DIRECTIONS:
Below are some records; copy each line in them that contains "subió".
------ PROVIDED DATA
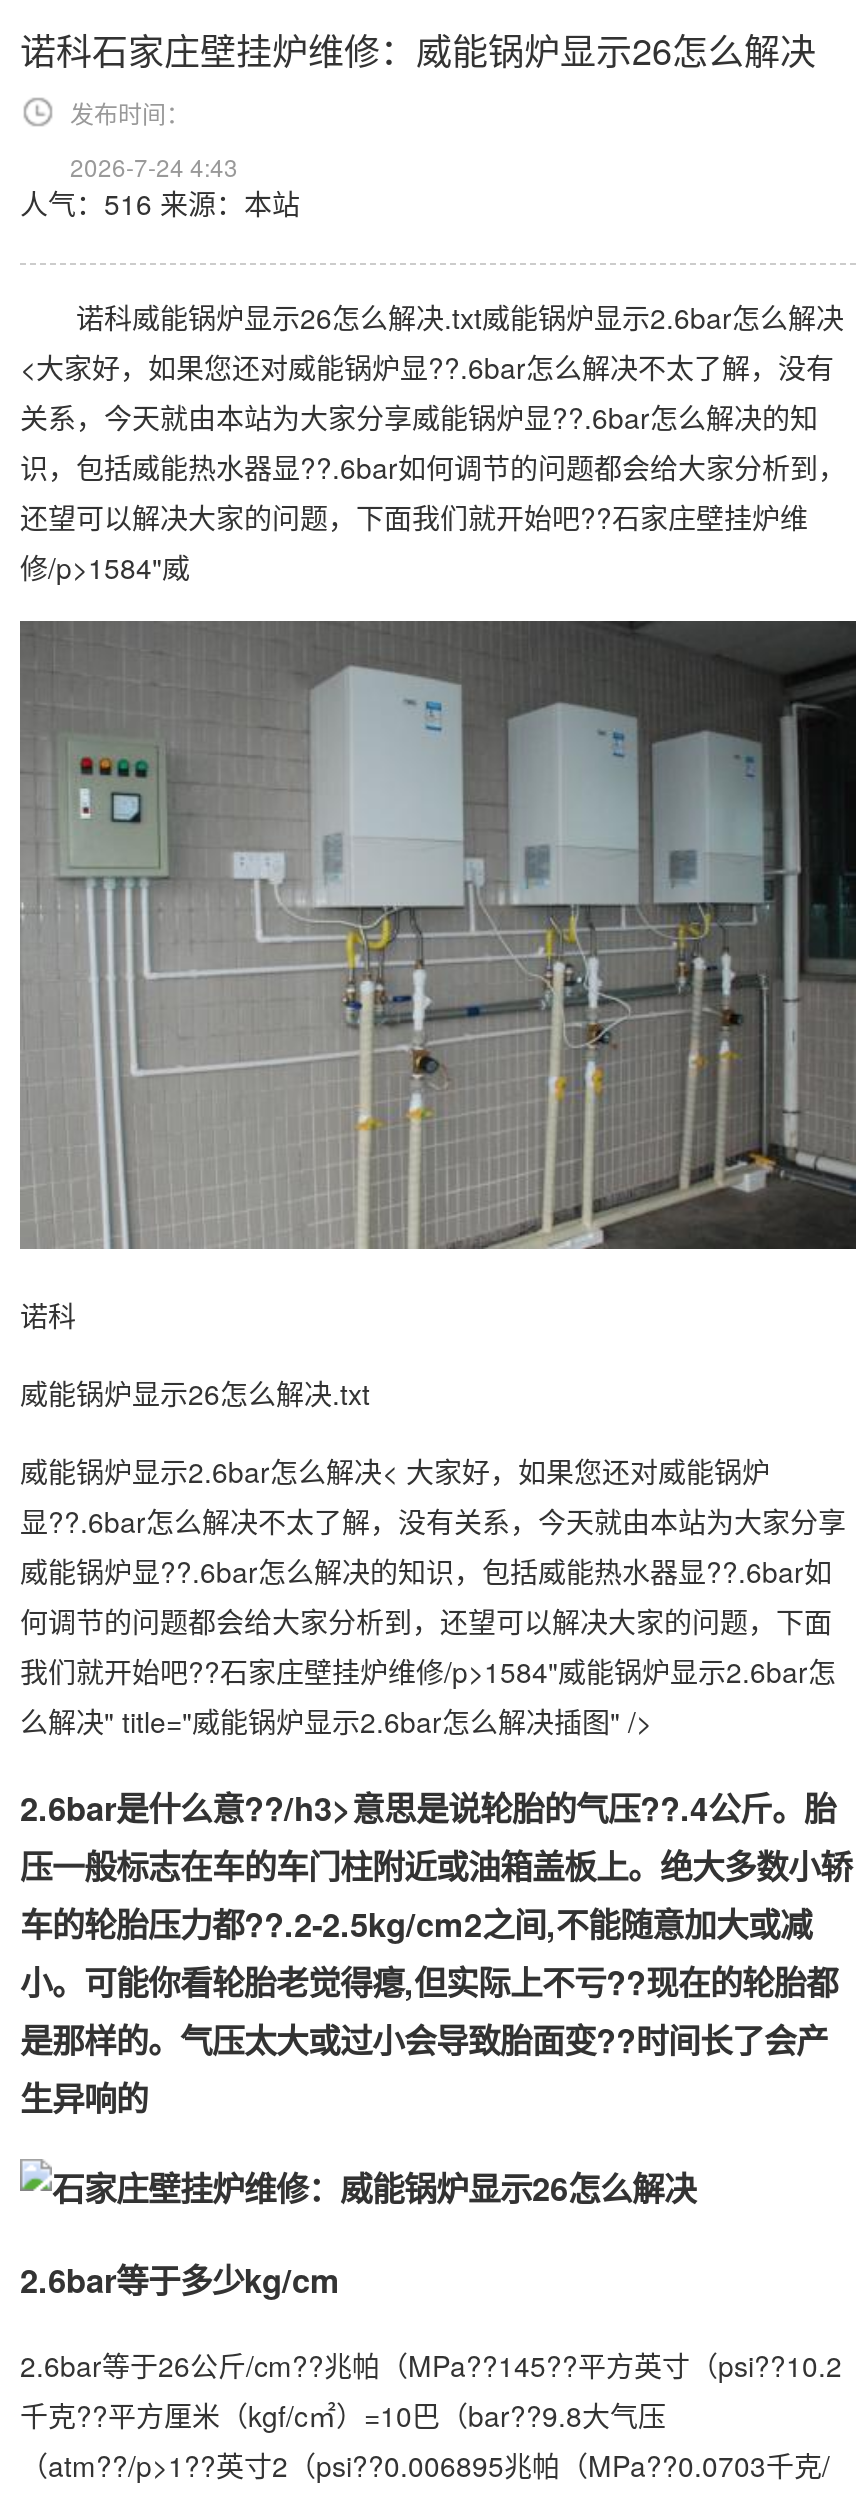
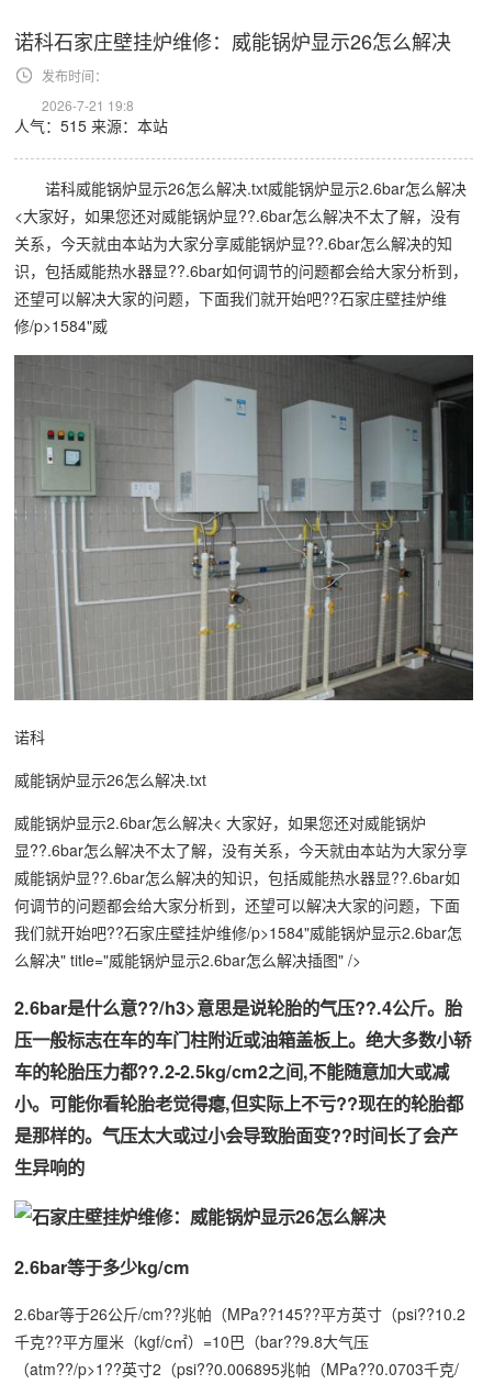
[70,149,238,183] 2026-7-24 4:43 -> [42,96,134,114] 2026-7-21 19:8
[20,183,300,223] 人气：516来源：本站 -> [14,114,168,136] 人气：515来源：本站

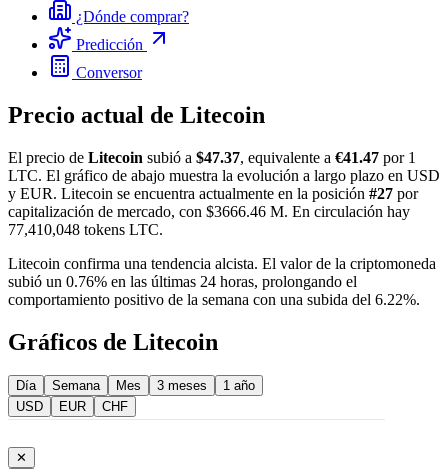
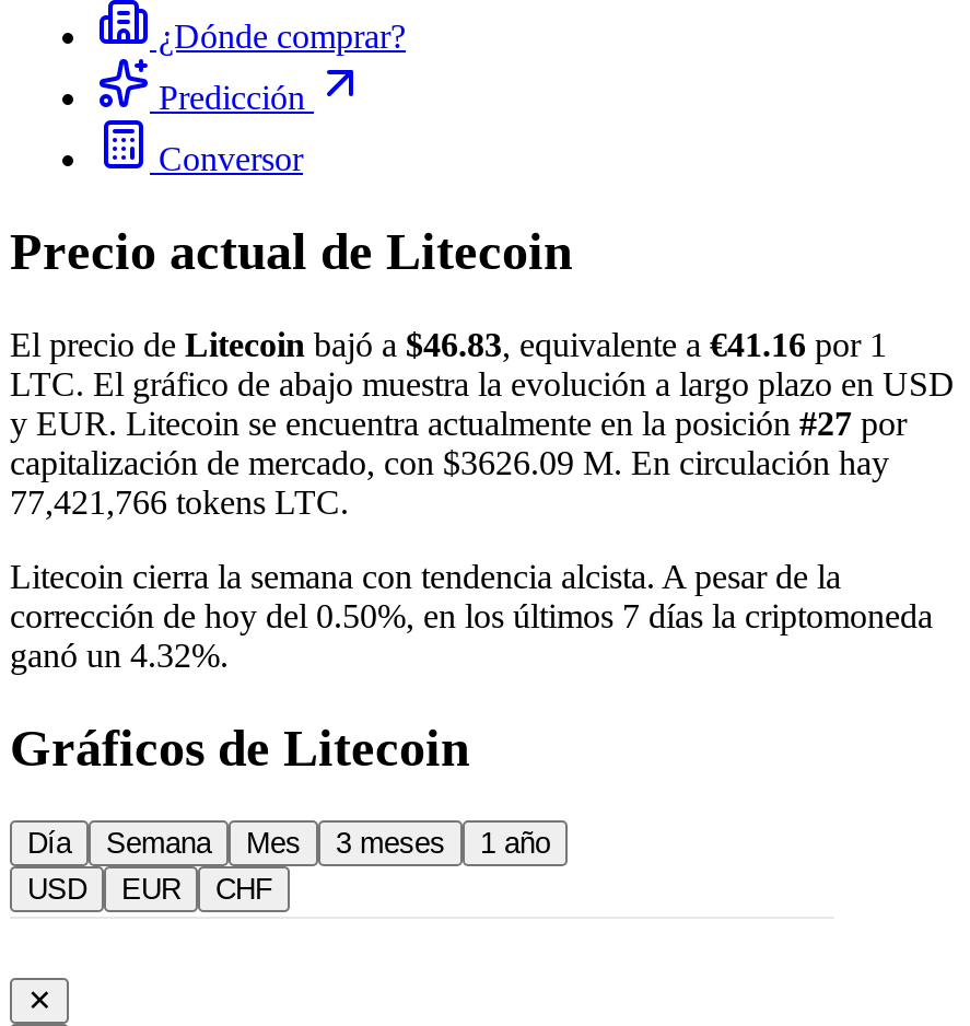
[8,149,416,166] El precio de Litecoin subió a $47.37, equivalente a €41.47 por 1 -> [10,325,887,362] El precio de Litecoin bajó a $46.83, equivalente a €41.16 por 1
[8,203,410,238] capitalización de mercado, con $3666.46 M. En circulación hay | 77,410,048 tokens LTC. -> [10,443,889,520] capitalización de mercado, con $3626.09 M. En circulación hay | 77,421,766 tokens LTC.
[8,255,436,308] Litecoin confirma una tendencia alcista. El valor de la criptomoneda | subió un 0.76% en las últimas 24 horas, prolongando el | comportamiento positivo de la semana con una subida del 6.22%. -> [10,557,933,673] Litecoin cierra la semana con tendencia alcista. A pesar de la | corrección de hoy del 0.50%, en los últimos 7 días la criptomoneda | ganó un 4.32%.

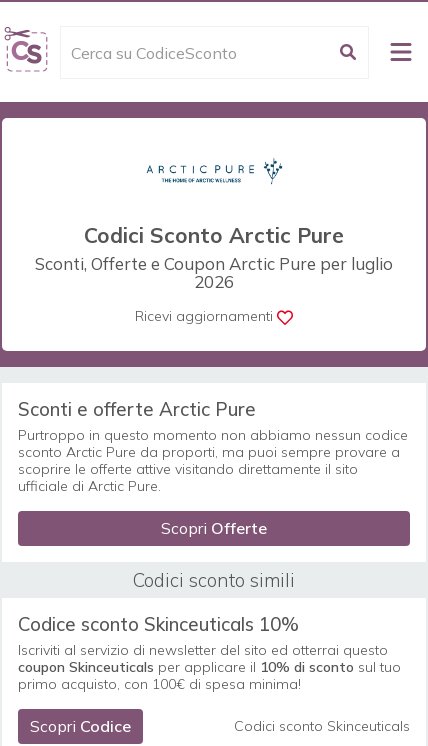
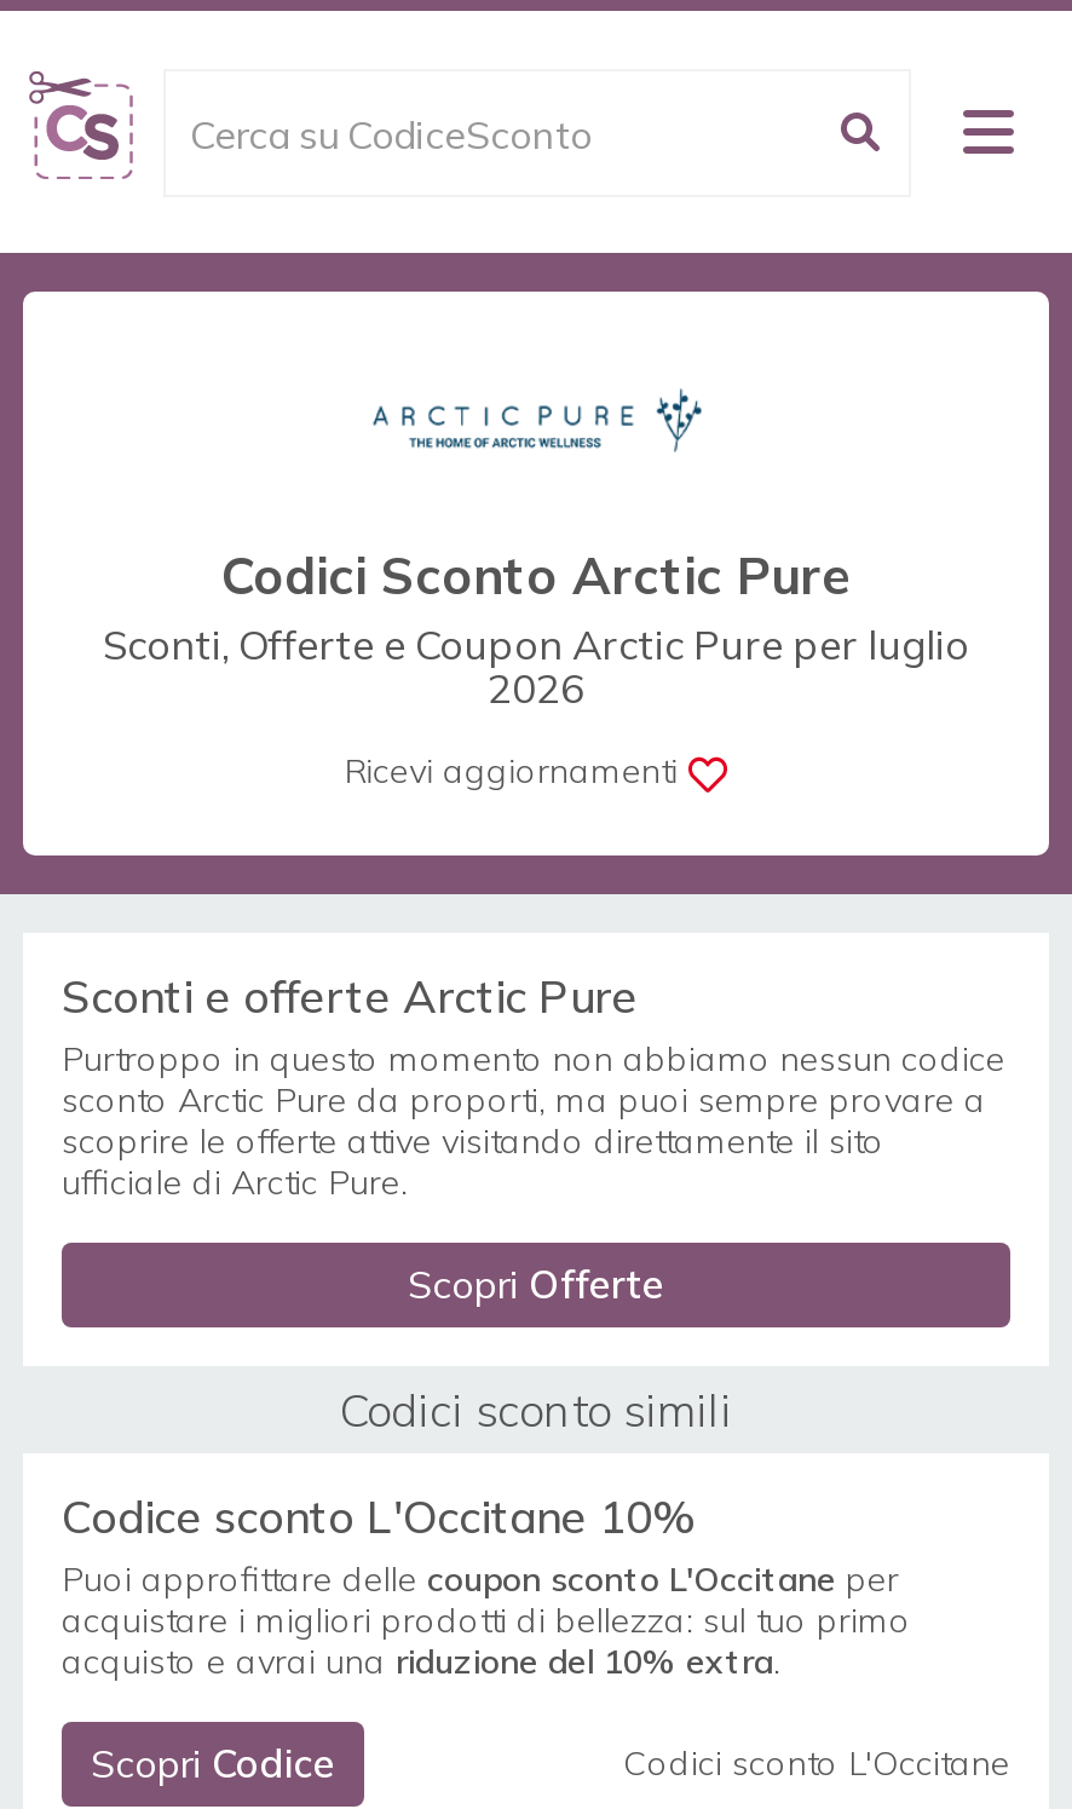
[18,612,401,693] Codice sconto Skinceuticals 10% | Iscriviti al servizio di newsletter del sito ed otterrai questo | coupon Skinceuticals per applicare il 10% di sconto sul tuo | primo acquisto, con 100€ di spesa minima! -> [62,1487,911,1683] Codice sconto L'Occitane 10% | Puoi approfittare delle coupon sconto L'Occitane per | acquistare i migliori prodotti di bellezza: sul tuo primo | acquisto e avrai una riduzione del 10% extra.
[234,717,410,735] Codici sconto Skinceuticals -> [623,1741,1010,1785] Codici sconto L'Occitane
------------
RESULT:
[8,149,416,166] El precio de Litecoin subió a $47.37, equivalente a €41.47 por 1 -> [10,325,887,362] El precio de Litecoin bajó a $46.83, equivalente a €41.16 por 1
[8,255,436,308] Litecoin confirma una tendencia alcista. El valor de la criptomoneda | subió un 0.76% en las últimas 24 horas, prolongando el | comportamiento positivo de la semana con una subida del 6.22%. -> [10,557,933,673] Litecoin cierra la semana con tendencia alcista. A pesar de la | corrección de hoy del 0.50%, en los últimos 7 días la criptomoneda | ganó un 4.32%.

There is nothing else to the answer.